# Tips And Tricks



## jpfabricator (Sep 23, 2015)

In an earlier thread Bill Gruby mentiond old tips and tricks that have been forgoten.
So lets make this thread about tips and tricks.

Sent from somewhere in East Texas Jake Parker


----------



## jpfabricator (Sep 23, 2015)

If you have a hole that needs threads, but cant be chucked in a lathe, use a tap. If you dont have a tap big enough use a tapered hardwood dowel driven into one flute to "take up the slack".
Multiple passes will have to be made, with the dowel tapped in further on each pass.

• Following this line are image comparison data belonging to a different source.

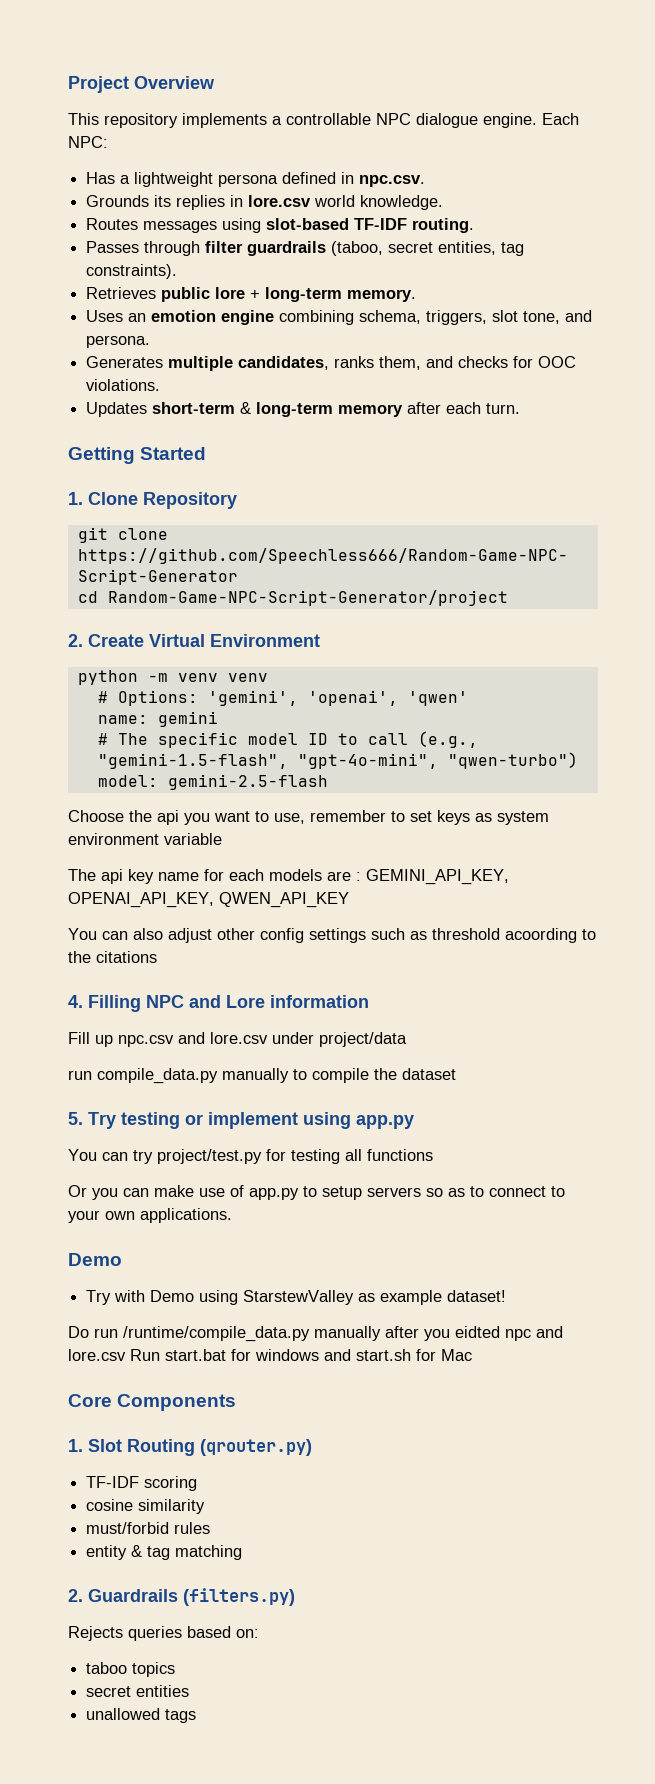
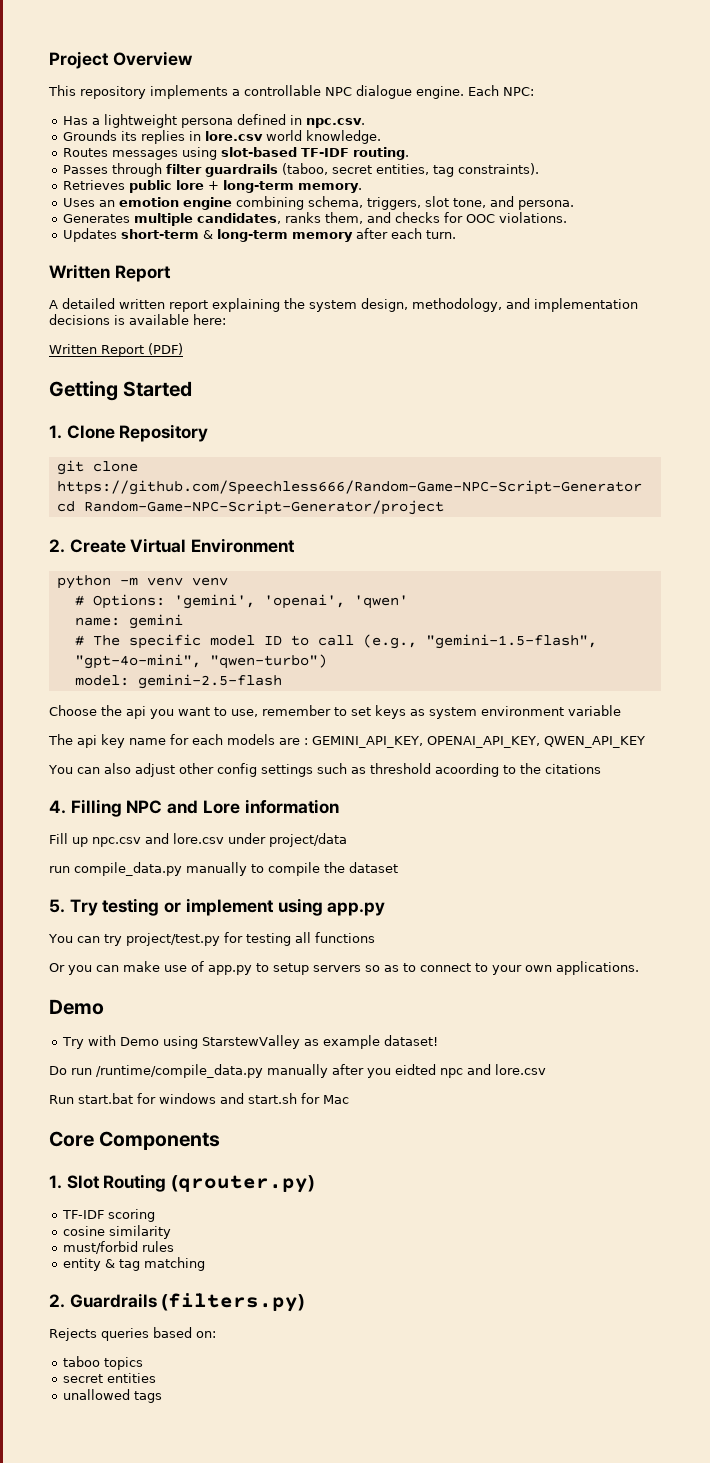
  Updates short-term & long-term memory after each turn.
+ Written Report
+ A detailed written report explaining the system design, methodology, and implementation decisions is available here:
+ Written Report (PDF)
- Do run /runtime/compile_data.py manually after you eidted npc and lore.csv Run start.bat for windows and start.sh for Mac
+ Do run /runtime/compile_data.py manually after you eidted npc and lore.csv
+ Run start.bat for windows and start.sh for Mac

Sent from somewhere in East Texas Jake Parker


----------



## Mark in Indiana (Sep 24, 2015)

If you're troubleshooting an electrical problem on a machine, you're normally following a circuit diagram and using your multimeter to find an open. Instead of using your multimeter, use a panel light (of the correct voltage), attach a pair of long leads & alligator clips to it. Attach one lead to a common point and the other lead to points in your circuit. A panel light has an instant response and it's easier to see from a distance.


----------



## Randy_m (Sep 24, 2015)

Deleted.


----------



## chips&more (Sep 24, 2015)

If I need a tip or trick. I just ask the wife, she’s way smarter than a Google search.


----------



## Belliger (Oct 6, 2015)

I think I saw that trick in the handbook they gave me after I signed the marriage certificate...


----------



## Bill Gruby (Oct 7, 2015)

This thread was started fo a very good reason. I cannot move it to it's proper place while it is being used the way it is.  It is for old school machining tricks. Get it on track and I will move it.

 "Billy G"


----------



## Belliger (Oct 7, 2015)

Apologies. I have never had to do this before but I was told by a gunsmith that if you have threads with some sort of locking compound on them (red loctite, rockset, etc). Pouring boiling Prestone 50/50 on them will break down what's inside without damaging the metal.


----------



## Mark in Indiana (Oct 7, 2015)

I have to admit that many tricks that I've done are so second nature that I don't think of them as unique. One example is the trick of hobbing the edges of a keyed shaft to hold the key in place as you slide the pulley in place. So I need to reach deep into my memory banks for more tricks. I hope that I'm able to share & learn with you guys.


----------



## Andre (Oct 7, 2015)

Air ratchets with a short socket extension work great for quickly adjusting the jaws of independent lathe chucks.


Used motor oil works great to seal the end grain of wood.

When fitting bearing journals, use a burnishing file to harden and shrink the very top surface of the workpiece. You can create a diameter more precisely than you ever imagined by using one. It's a watchmaker and clockmakers trick for the end of pivots. To make one; stone one side of a HSS toolbit blank at an angle to it's long axis, till there are no lines should be parallel to the long axis. Then simply use as a file, re-stone when it starts to get marked up. Some lubricating oil helps burnishing as well.


----------



## Bill Gruby (Oct 8, 2015)

Thank you Jake for starting this. I will be moving it to "Questions and Answers" in the near future. It will be a "Sticky". Only one rule will be in place, "No Bashing Allowed" and it will be enforced. Again Thank-You.

 "Billy G"


----------



## ogberi (Oct 8, 2015)

Somewhere in my Kennedy I have a 1/2" toolbit with the end ground to a rounded profile.  I've used it in the qctp, the roundud profile vertical like a shear tool, to burnish copper and brass.  Also used it with the profile horizontal and set on center to burnish up to a shoulder.  I broke the sharp corners with an arkansas stone on the toolbit.  Takes some pressure to use, but leaves a gorgeous finish, and toughens up the shaft.  Don't use it often, though.


----------



## dlane (Oct 8, 2015)

I think George Wilson had some good ones, in questions & answers


----------



## finsruskw (Feb 18, 2021)

Diaper for the Z axis chip guard


----------